Quarreling must lead to disorder, and disorder exhaustion.
—Xunzi, 250 BCFrom our perspective, the most antiquated moments in the history of literary feuds are the ones when writers devoted entire works to tearing down their rivals. It just seems like a lot of work. In 1915, H.G. Wells published a novel titled Boon that contained a parody of Henry James’ style and perspective. James had once taken an interest in Wells’ career, but the two disagreed about the aims of literature. Wells would later write James, “To you literature like painting is an end, to me literature like architecture is a means, it has a use. Your view was, I felt, altogether too prominent in the world of criticism and I assailed it in lines of harsh antagonism.” He likened James’ style to a hippopotamus trying to pick up a pea. Yet Wells admitted that Boon, which he’d written as an escape from the horrors of World War I, wasn’t a particularly great book. Ultimately, Wells wrote James that he could have handled his disagreement with James’ highfalutin views on the writing life differently. “I had rather be called a journalist than an artist, that is the essence of it, and there was no other antagonist possible than yourself. But since it was printed, I have regretted a hundred times that I did not express our profound and incurable difference and contrast with a better grace.”

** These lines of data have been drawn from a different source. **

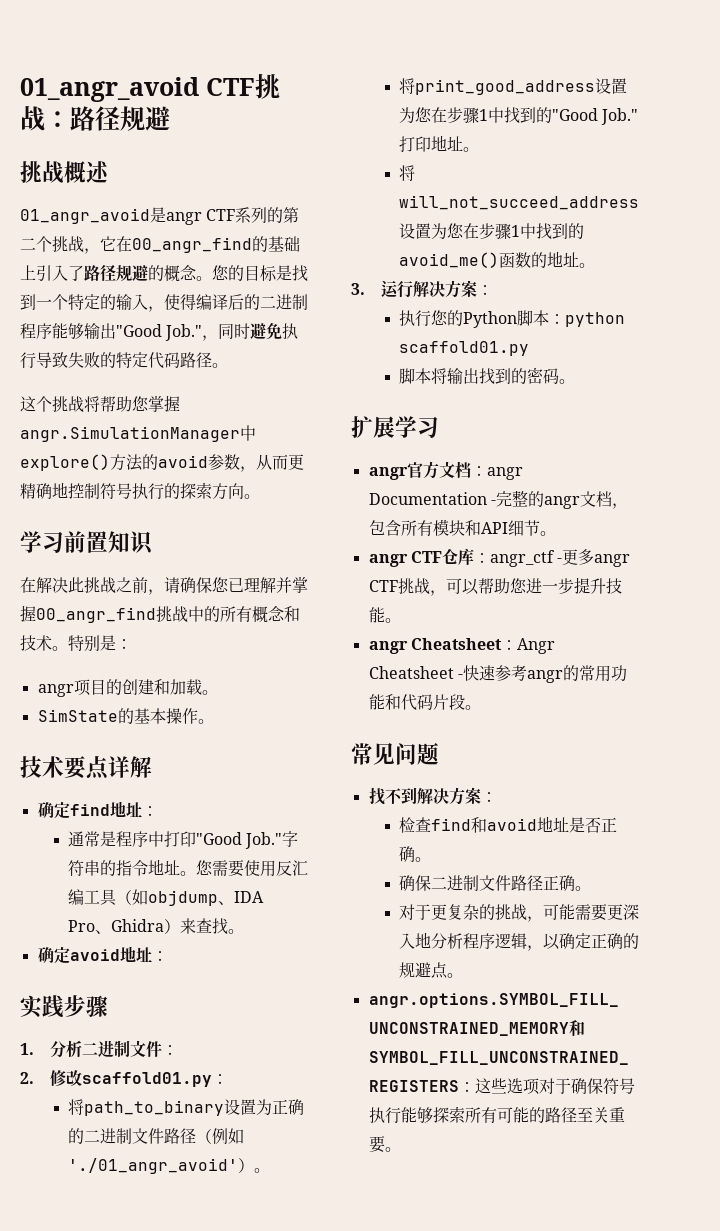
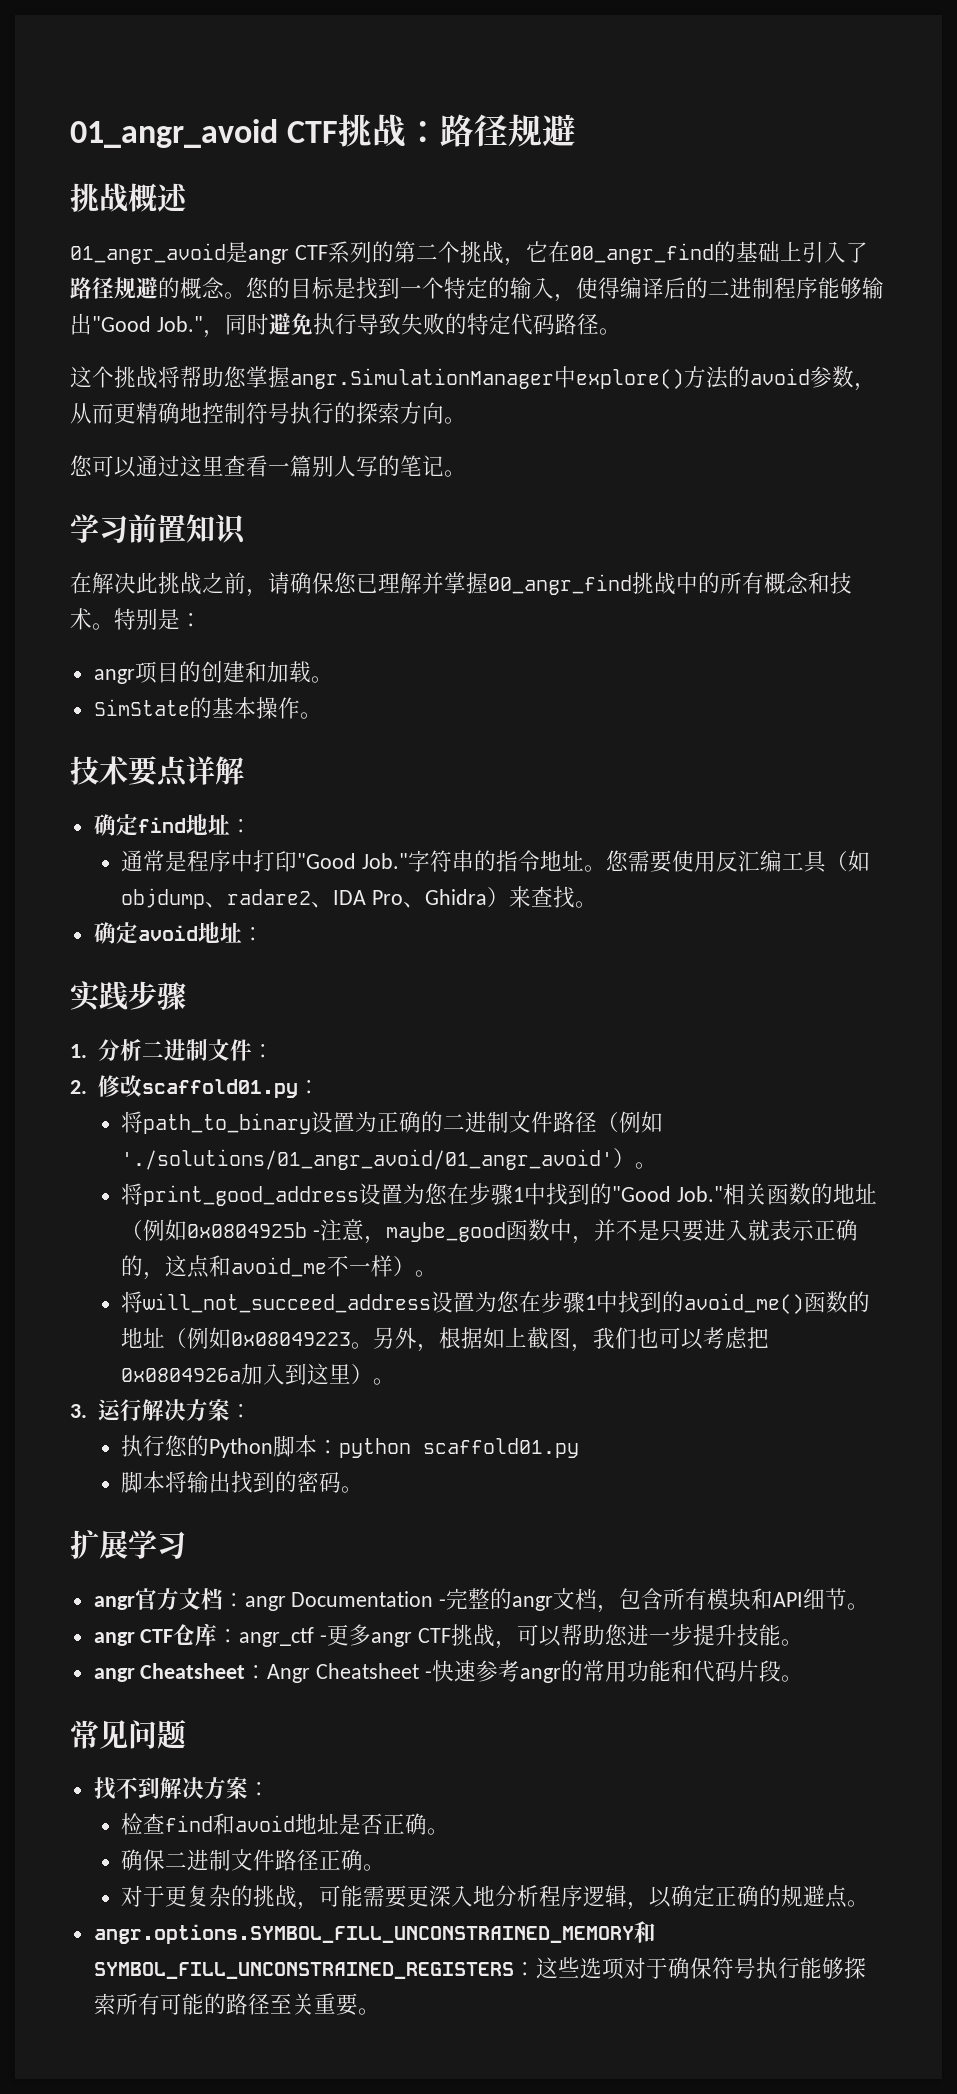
+ 您可以通过这里查看一篇别人写的笔记。
- 您需要使用反汇编工具（如objdump、IDA Pro、Ghidra）来查找。
+ 您需要使用反汇编工具（如objdump、radare2、IDA Pro、Ghidra）来查找。
- 将path_to_binary设置为正确的二进制文件路径（例如'./01_angr_avoid'）。
+ 将path_to_binary设置为正确的二进制文件路径（例如'./solutions/01_angr_avoid/01_angr_avoid'）。
- 将print_good_address设置为您在步骤1中找到的"Good Job."打印地址。
+ 将print_good_address设置为您在步骤1中找到的"Good Job."相关函数的地址（例如0x0804925b -注意，maybe_good函数中，并不是只要进入就表示正确的，这点和avoid_me不一样）。
- 将will_not_succeed_address设置为您在步骤1中找到的avoid_me()函数的地址。
+ 将will_not_succeed_address设置为您在步骤1中找到的avoid_me()函数的地址（例如0x08049223。另外，根据如上截图，我们也可以考虑把0x0804926a加入到这里）。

Perhaps there’s something cathartic about putting it all out there for posterity. And one begins to recognize what a history of literature would look like if we traced these antagonisms and fleeting character assassinations, these moments of punching up and down. Literary history rarely places James and Wells in conversation as peers, but their spat sheds light on their own shared sense of milieu. Over time I came to realize that Pearl Buck had not been immune to imagining rivals for herself. She never paid attention to Tsiang, who would eventually see himself as a mere “pest.”
Buck’s greatest rival was not a fellow writer but instead the publisher Henry Luce, who had also grown up the son of Chinese missionaries. Luce oversaw a stable of magazines, including Time, Life, and Fortune, that shaped the interests and tastes of millions of Americans. Yet Luce’s and Buck’s views on their onetime home of China drastically differed. He was enamored of the young republic’s political operators, whose visions of transpacific unity brought them in line with American interests. Buck still maintained faith in the Chinese people, not the elites. Luce was the only American whose influence on the subject of China rivaled hers. As her career declined and his publishing empire expanded, he eventually surpassed her. In 1951, Buck published God’s Men, a novel about a megalomaniacal publisher named William Lane. It’s a thinly veiled annihilation of Luce, whose life details Lane shares, and everything he stood for. Her version of Luce settles every score. He becomes a publisher only after failing as a writer; he is driven by profits rather than craft and virtue. He is unlovable, anticharismatic; he has China all wrong. And then she lunges for the ultimate kill shot, cutting to the heart of why so many rivalries seem little more than exercises of macho bluster: she afflicts him with erectile dysfunction.